§ **PROBLEM DETAILS**:
Filter this data down to the lines that hold "PicoLisp", and copy them.

§ **SOURCE RECORDS**:
● ● ● ● ● ● ●
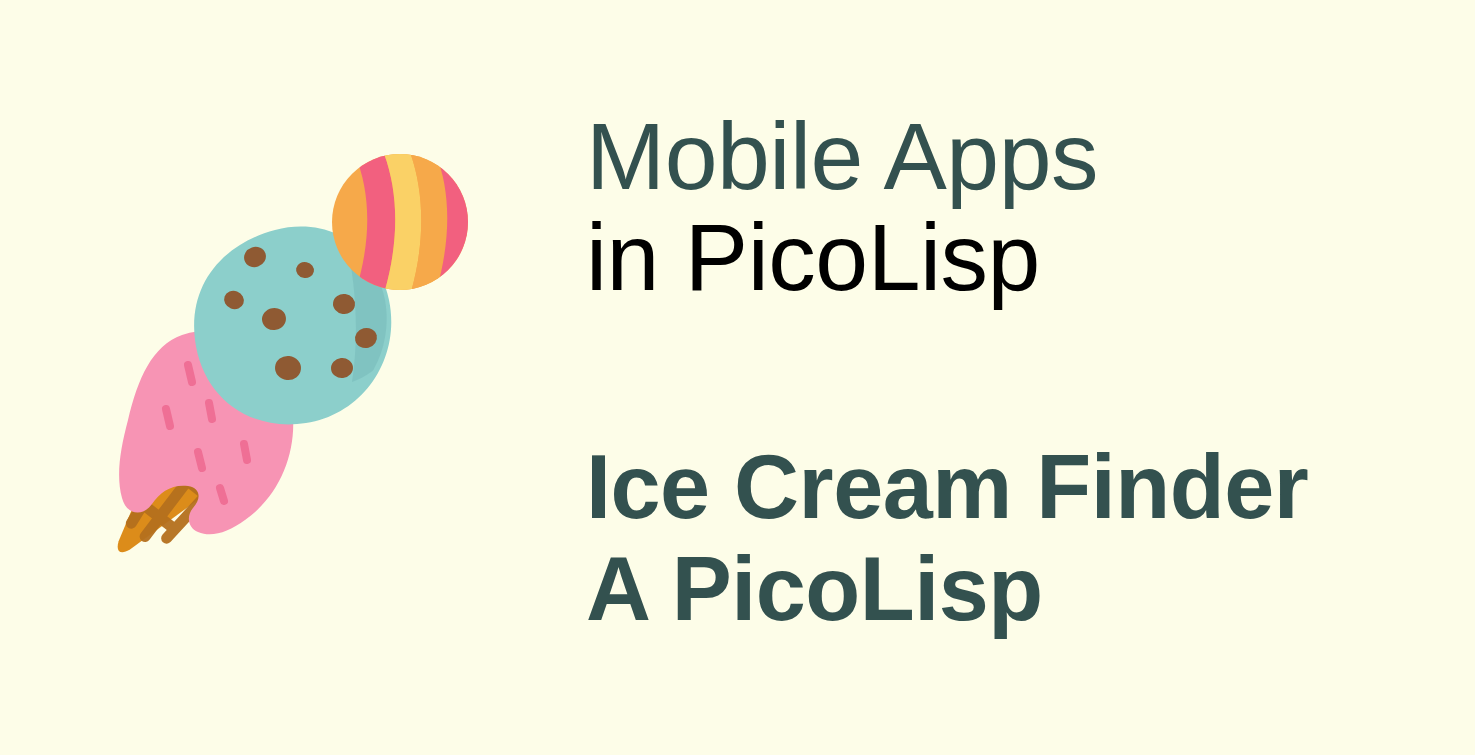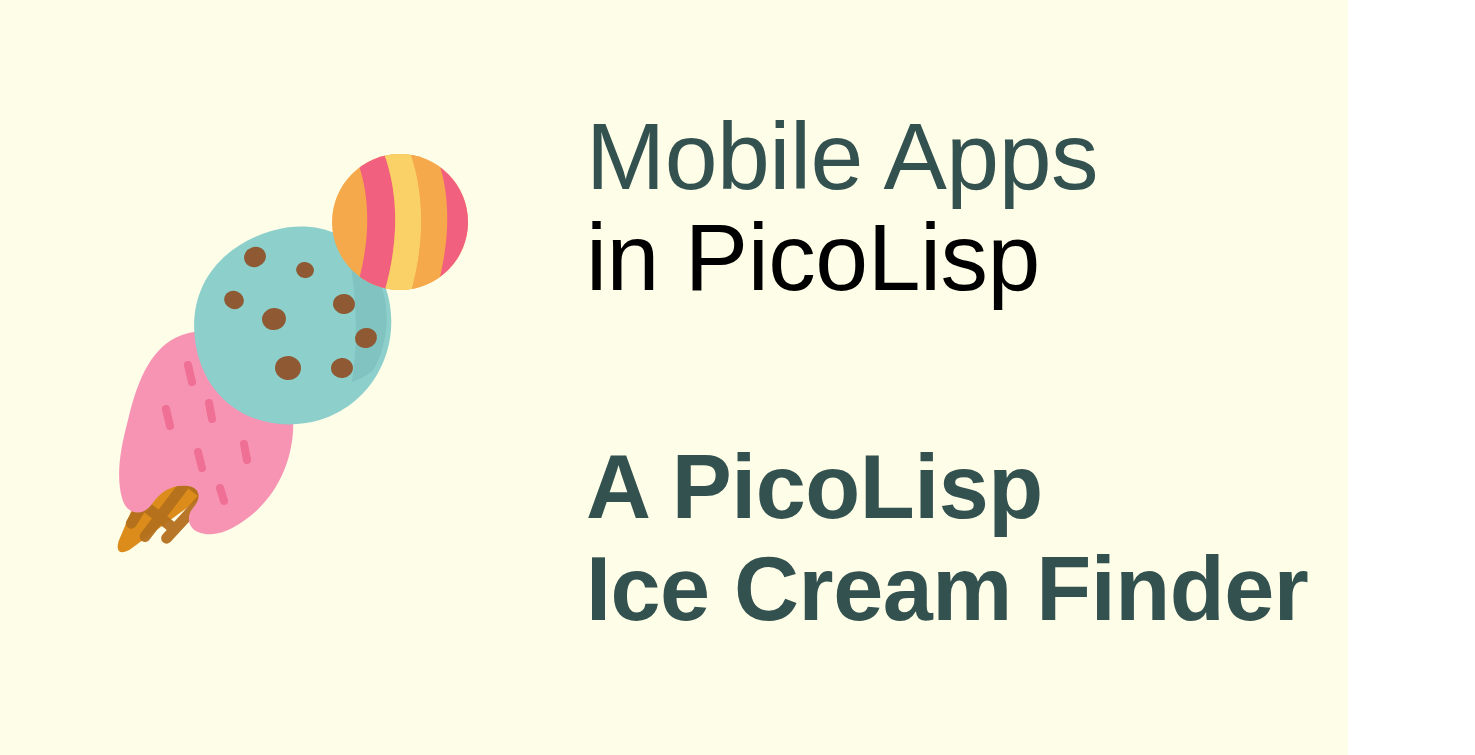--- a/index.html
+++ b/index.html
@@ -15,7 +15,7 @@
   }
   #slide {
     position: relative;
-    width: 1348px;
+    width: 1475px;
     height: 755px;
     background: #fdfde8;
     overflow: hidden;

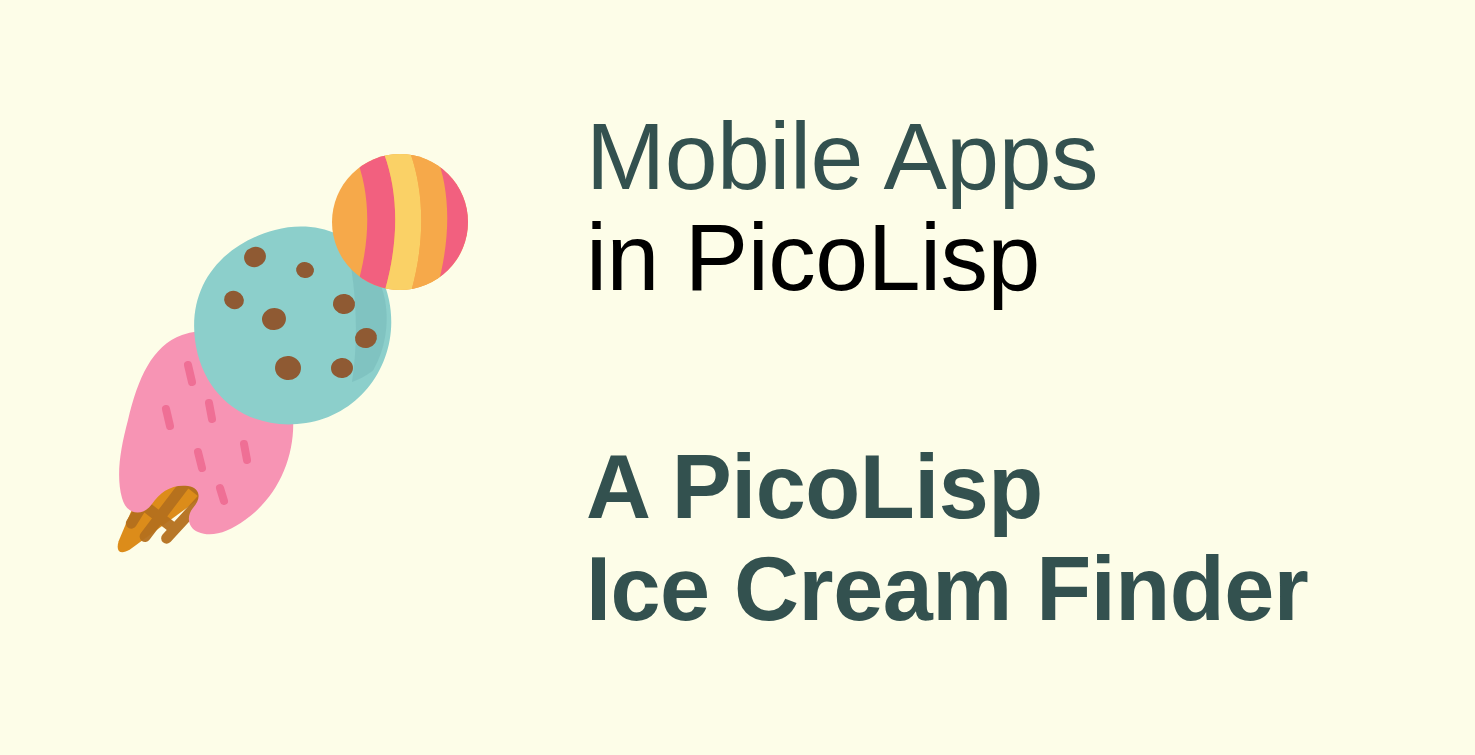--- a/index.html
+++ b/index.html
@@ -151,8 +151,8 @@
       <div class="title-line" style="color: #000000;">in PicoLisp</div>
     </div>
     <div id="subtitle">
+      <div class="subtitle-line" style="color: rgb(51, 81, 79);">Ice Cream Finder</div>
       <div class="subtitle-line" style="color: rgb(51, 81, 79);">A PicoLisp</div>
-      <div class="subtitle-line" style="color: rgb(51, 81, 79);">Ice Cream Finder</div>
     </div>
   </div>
● ● ● ● ● ● ●
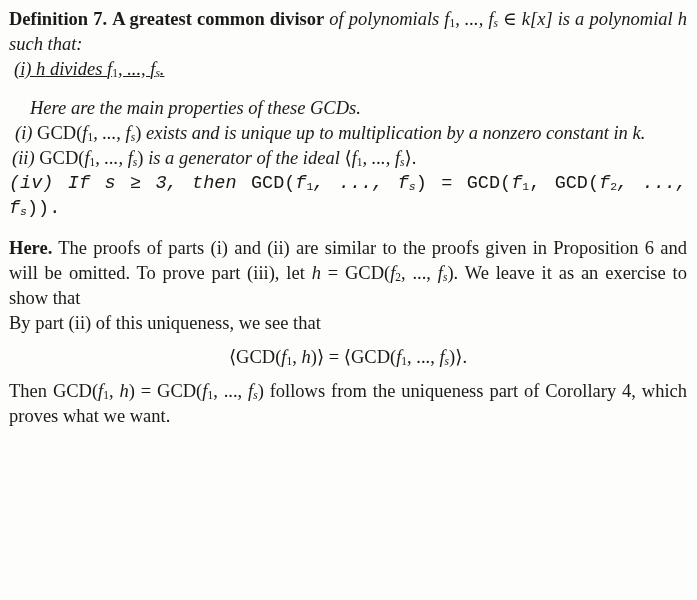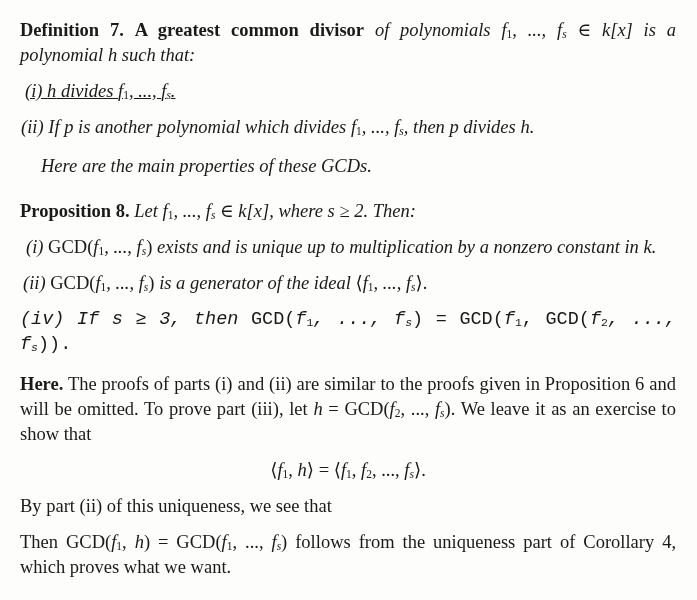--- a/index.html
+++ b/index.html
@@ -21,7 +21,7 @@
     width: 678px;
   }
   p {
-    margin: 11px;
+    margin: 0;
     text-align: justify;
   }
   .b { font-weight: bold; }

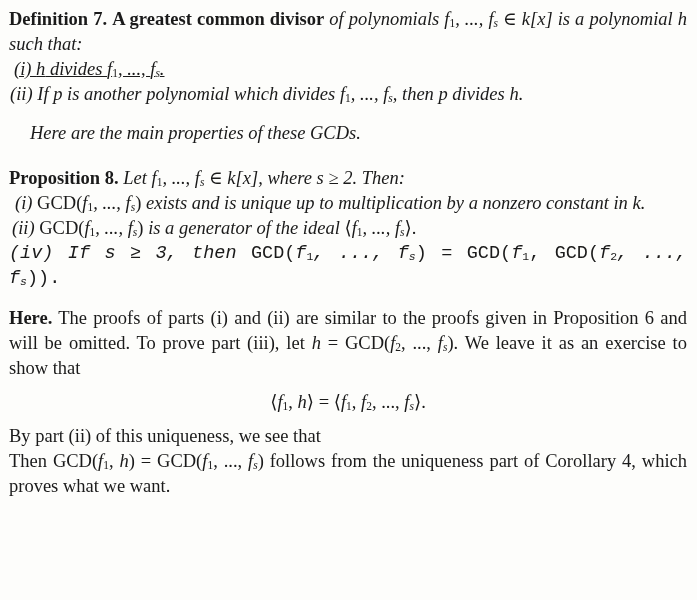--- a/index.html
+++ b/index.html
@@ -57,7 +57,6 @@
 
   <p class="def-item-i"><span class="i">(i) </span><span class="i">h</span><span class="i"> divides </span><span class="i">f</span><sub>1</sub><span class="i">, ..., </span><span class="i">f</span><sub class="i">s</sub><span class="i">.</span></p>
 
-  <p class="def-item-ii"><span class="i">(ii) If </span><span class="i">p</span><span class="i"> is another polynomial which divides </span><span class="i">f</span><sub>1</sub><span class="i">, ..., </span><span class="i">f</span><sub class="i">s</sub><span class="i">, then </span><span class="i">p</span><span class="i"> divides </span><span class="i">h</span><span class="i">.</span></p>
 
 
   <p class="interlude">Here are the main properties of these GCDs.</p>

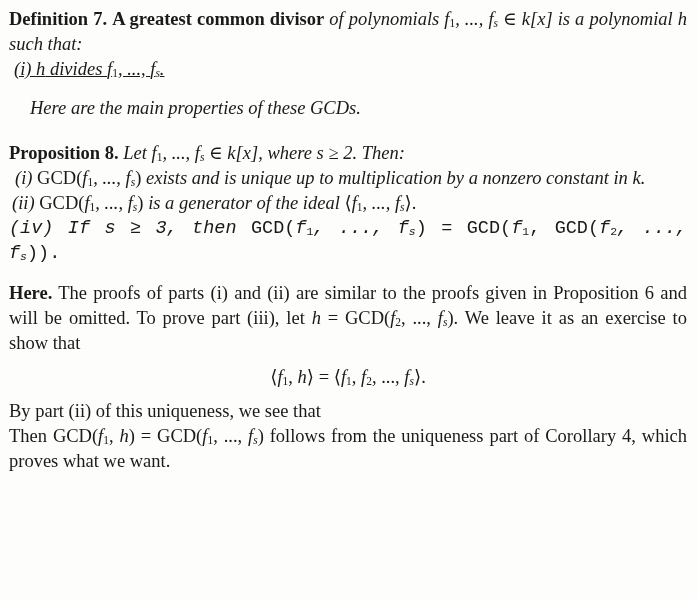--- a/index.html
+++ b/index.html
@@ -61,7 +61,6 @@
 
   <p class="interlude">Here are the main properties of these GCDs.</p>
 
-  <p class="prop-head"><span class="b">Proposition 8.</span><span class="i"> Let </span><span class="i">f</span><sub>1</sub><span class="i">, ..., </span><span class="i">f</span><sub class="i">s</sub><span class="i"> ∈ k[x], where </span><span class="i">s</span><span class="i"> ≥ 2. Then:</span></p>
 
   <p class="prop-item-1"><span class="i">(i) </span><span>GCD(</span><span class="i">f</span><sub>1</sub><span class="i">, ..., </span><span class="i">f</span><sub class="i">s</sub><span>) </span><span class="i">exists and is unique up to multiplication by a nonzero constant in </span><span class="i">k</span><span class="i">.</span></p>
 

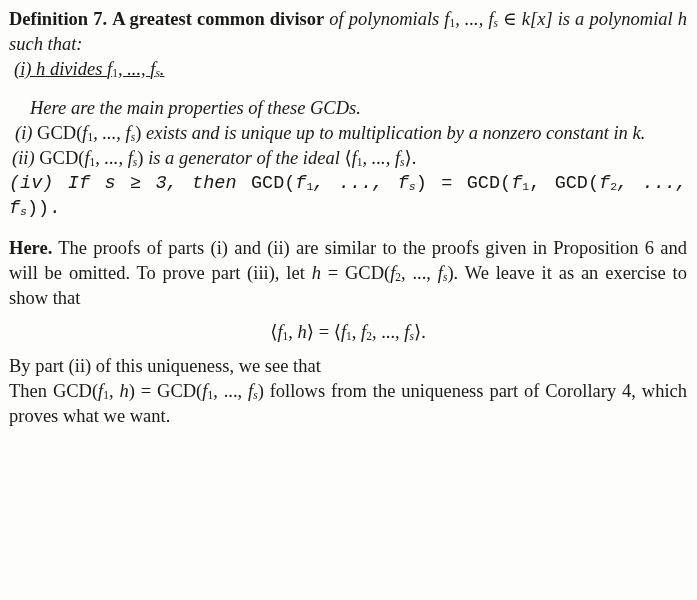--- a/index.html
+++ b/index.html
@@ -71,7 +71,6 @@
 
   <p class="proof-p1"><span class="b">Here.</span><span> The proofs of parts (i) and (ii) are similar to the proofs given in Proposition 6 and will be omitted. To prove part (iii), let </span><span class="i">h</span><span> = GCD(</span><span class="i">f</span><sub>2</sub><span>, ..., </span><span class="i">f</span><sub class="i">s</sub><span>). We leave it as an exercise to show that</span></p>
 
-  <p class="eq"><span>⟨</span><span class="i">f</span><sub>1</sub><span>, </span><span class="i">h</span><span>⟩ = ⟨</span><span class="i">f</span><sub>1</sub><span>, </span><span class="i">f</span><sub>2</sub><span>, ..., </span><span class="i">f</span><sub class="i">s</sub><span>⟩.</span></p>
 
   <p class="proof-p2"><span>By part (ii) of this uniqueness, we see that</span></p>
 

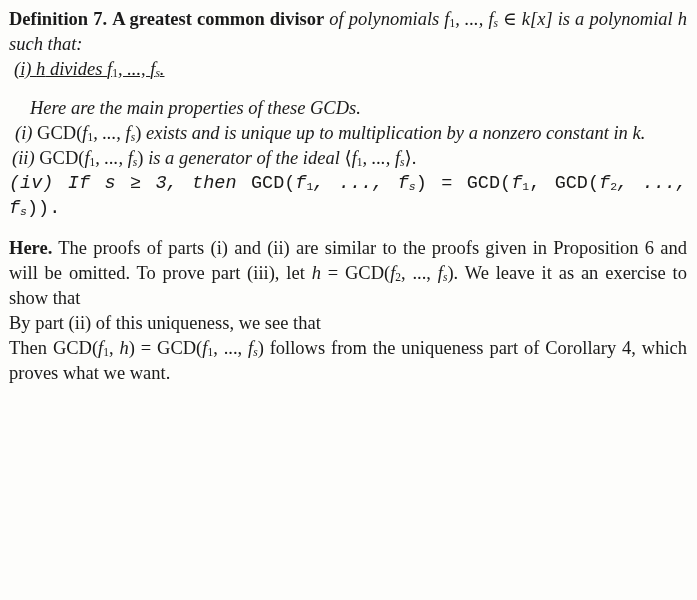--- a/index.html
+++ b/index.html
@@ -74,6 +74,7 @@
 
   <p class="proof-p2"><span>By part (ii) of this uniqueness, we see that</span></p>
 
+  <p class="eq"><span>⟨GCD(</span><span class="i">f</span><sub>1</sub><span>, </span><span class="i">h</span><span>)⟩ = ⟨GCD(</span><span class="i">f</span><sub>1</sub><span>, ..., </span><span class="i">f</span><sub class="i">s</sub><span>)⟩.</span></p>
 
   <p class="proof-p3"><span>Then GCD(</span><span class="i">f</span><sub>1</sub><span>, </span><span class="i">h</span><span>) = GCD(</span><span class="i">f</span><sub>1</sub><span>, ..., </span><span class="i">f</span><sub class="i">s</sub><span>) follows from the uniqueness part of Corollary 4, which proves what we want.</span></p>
● ● ● ● ● ● ●
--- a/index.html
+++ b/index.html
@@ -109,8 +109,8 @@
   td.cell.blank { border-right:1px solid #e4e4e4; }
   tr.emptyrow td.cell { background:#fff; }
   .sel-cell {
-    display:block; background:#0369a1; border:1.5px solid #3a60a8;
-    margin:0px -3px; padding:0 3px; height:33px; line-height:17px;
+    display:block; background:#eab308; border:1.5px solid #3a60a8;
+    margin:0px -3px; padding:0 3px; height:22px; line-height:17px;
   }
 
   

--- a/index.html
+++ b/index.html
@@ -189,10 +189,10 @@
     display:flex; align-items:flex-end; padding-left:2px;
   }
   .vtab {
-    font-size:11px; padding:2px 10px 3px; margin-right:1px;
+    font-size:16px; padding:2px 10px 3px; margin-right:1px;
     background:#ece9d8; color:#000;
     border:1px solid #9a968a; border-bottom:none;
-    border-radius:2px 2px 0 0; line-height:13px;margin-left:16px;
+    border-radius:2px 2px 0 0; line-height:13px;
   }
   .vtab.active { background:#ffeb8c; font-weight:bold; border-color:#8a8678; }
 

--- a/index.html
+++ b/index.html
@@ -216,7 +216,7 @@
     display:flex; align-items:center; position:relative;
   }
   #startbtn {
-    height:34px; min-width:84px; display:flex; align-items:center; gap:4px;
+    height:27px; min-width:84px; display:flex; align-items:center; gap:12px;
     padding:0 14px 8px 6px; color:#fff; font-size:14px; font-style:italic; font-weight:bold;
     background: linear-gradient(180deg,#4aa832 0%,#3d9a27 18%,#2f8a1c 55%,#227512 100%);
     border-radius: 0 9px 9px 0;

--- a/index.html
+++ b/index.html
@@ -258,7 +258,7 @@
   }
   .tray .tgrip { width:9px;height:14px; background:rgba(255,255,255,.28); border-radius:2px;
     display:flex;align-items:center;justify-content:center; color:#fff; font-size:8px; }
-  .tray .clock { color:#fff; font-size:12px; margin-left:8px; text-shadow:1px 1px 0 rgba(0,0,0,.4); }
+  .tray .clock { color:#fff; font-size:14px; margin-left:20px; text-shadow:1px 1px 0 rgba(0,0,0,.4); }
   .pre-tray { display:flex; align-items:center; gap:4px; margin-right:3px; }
● ● ● ● ● ● ●
§ **RESULT OF THE EXERCISE**:
       <div class="title-line" style="color: #000000;">in PicoLisp</div>
       <div class="subtitle-line" style="color: rgb(51, 81, 79);">A PicoLisp</div>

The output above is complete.